## What this task involves
Reproduce exactly the lines below, starting at the line that contains "2021-07-16: 8.6 -> 9.2" and ending with the last line of the records, both included; leave out any pictures.

(Input Opens)

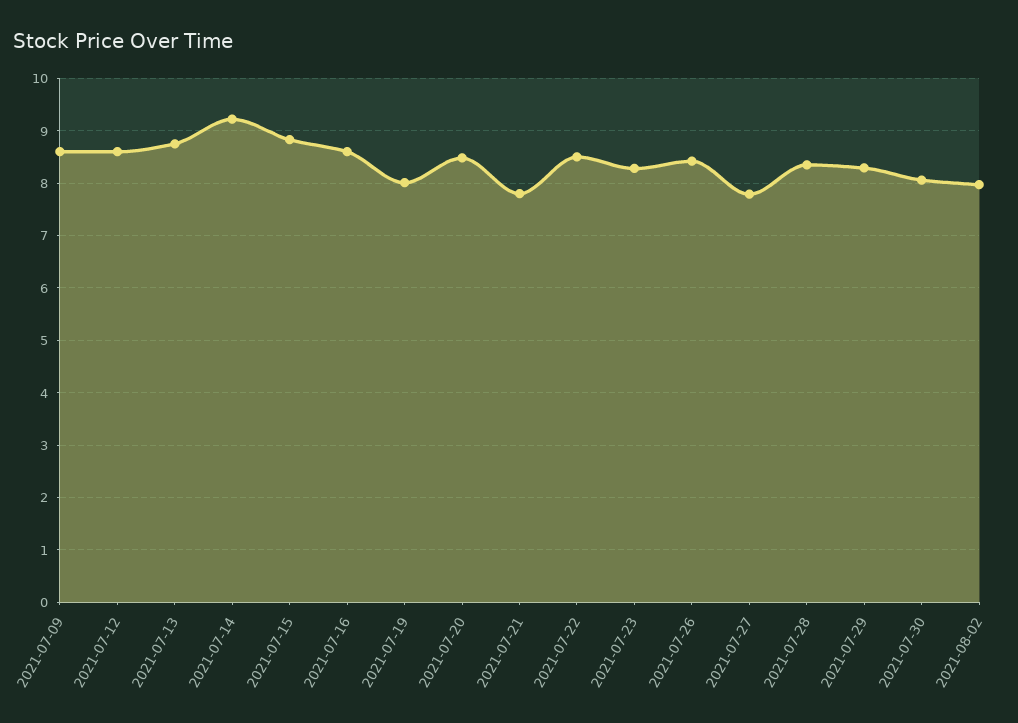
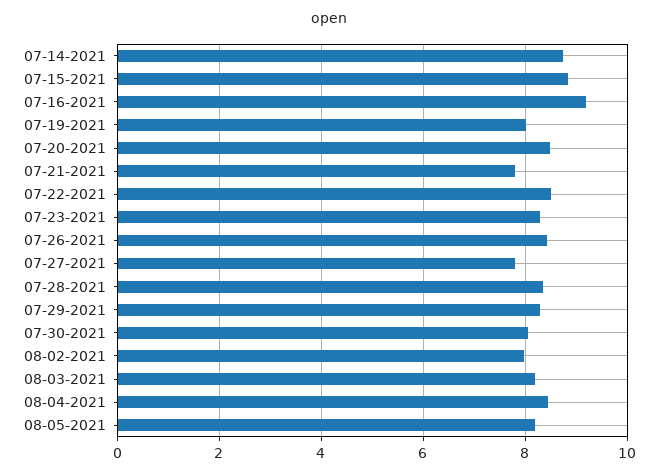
2021-07-09: 8.6 -> none
2021-07-12: 8.6 -> none
2021-07-13: 8.8 -> none
2021-07-14: 9.2 -> 8.8
2021-07-16: 8.6 -> 9.2
08-03-2021: none -> 8.2
08-04-2021: none -> 8.4
08-05-2021: none -> 8.2

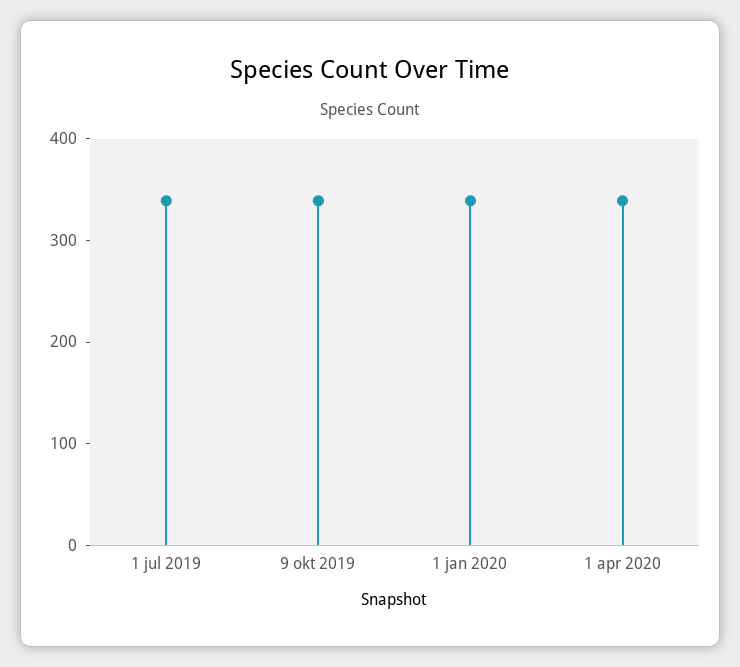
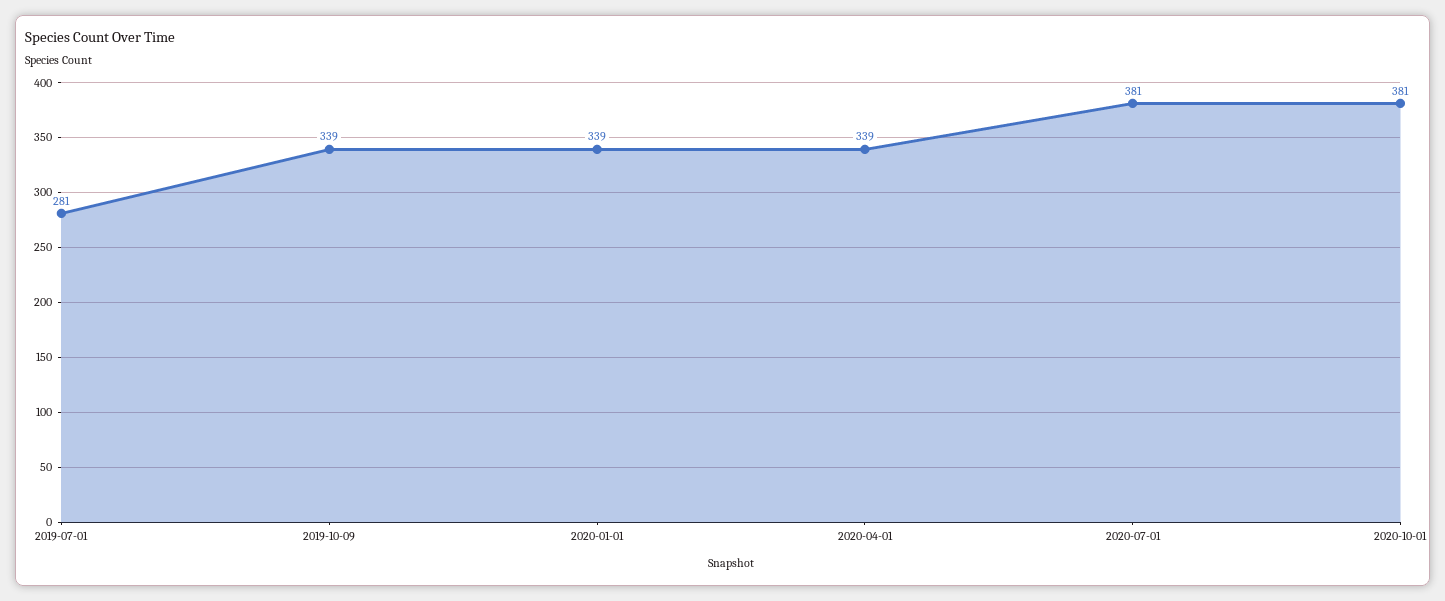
1 jul 2019: 340 -> 281
2020-07-01: none -> 381
2020-10-01: none -> 381

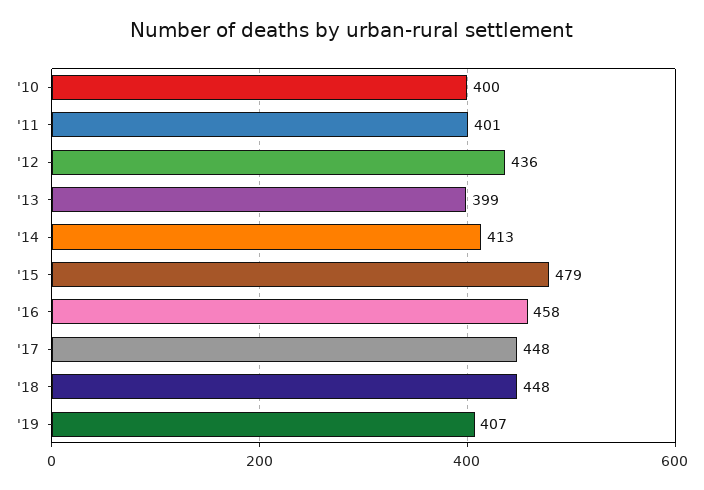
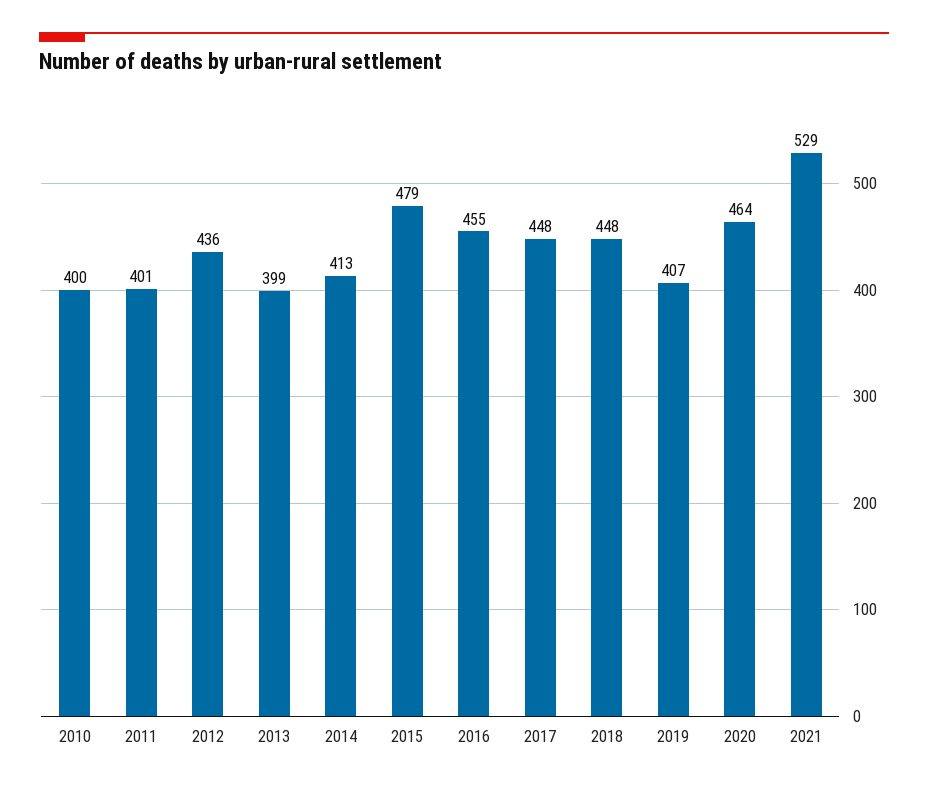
'16: 458 -> 455
2020: none -> 464
2021: none -> 529

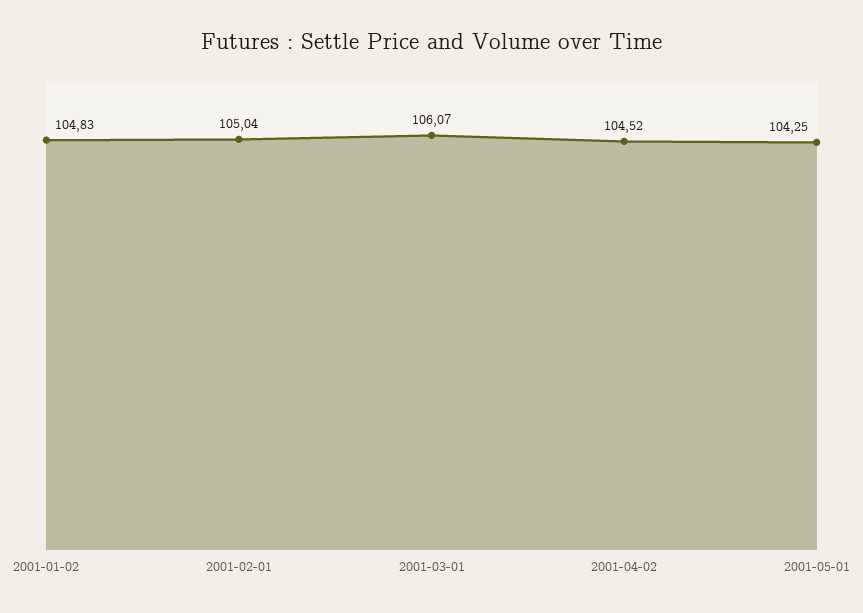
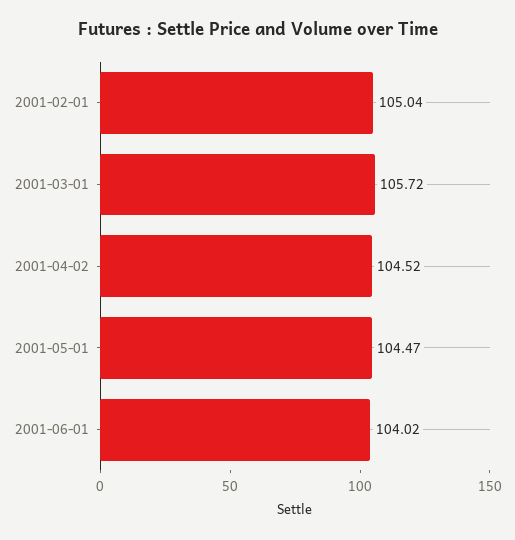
2001-01-02: 104.83 -> none
2001-03-01: 106.07 -> 105.72
2001-05-01: 104.25 -> 104.47
2001-06-01: none -> 104.02

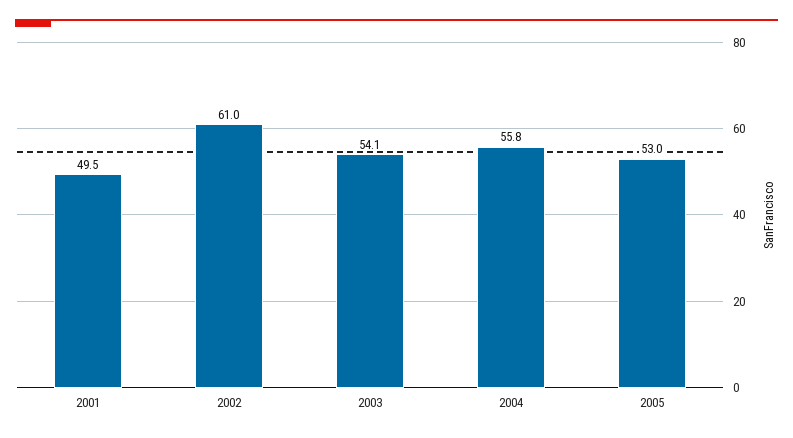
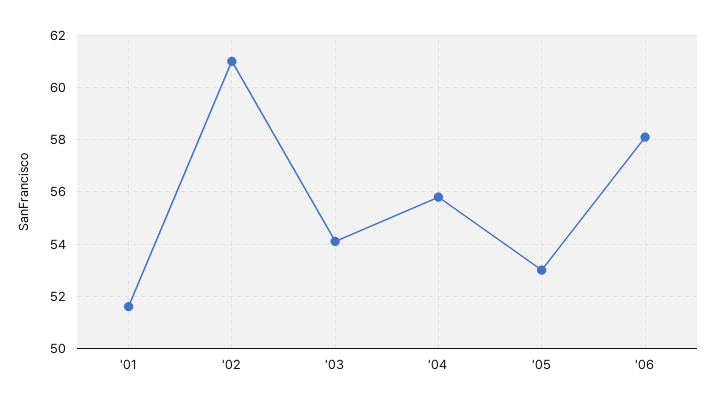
2001: 49.5 -> 51.5
'06: none -> 58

(Input Closes)

## Answer space
2021-07-16: 8.6 -> 9.2
08-03-2021: none -> 8.2
08-04-2021: none -> 8.4
08-05-2021: none -> 8.2

1 jul 2019: 340 -> 281
2020-07-01: none -> 381
2020-10-01: none -> 381

'16: 458 -> 455
2020: none -> 464
2021: none -> 529

2001-01-02: 104.83 -> none
2001-03-01: 106.07 -> 105.72
2001-05-01: 104.25 -> 104.47
2001-06-01: none -> 104.02

2001: 49.5 -> 51.5
'06: none -> 58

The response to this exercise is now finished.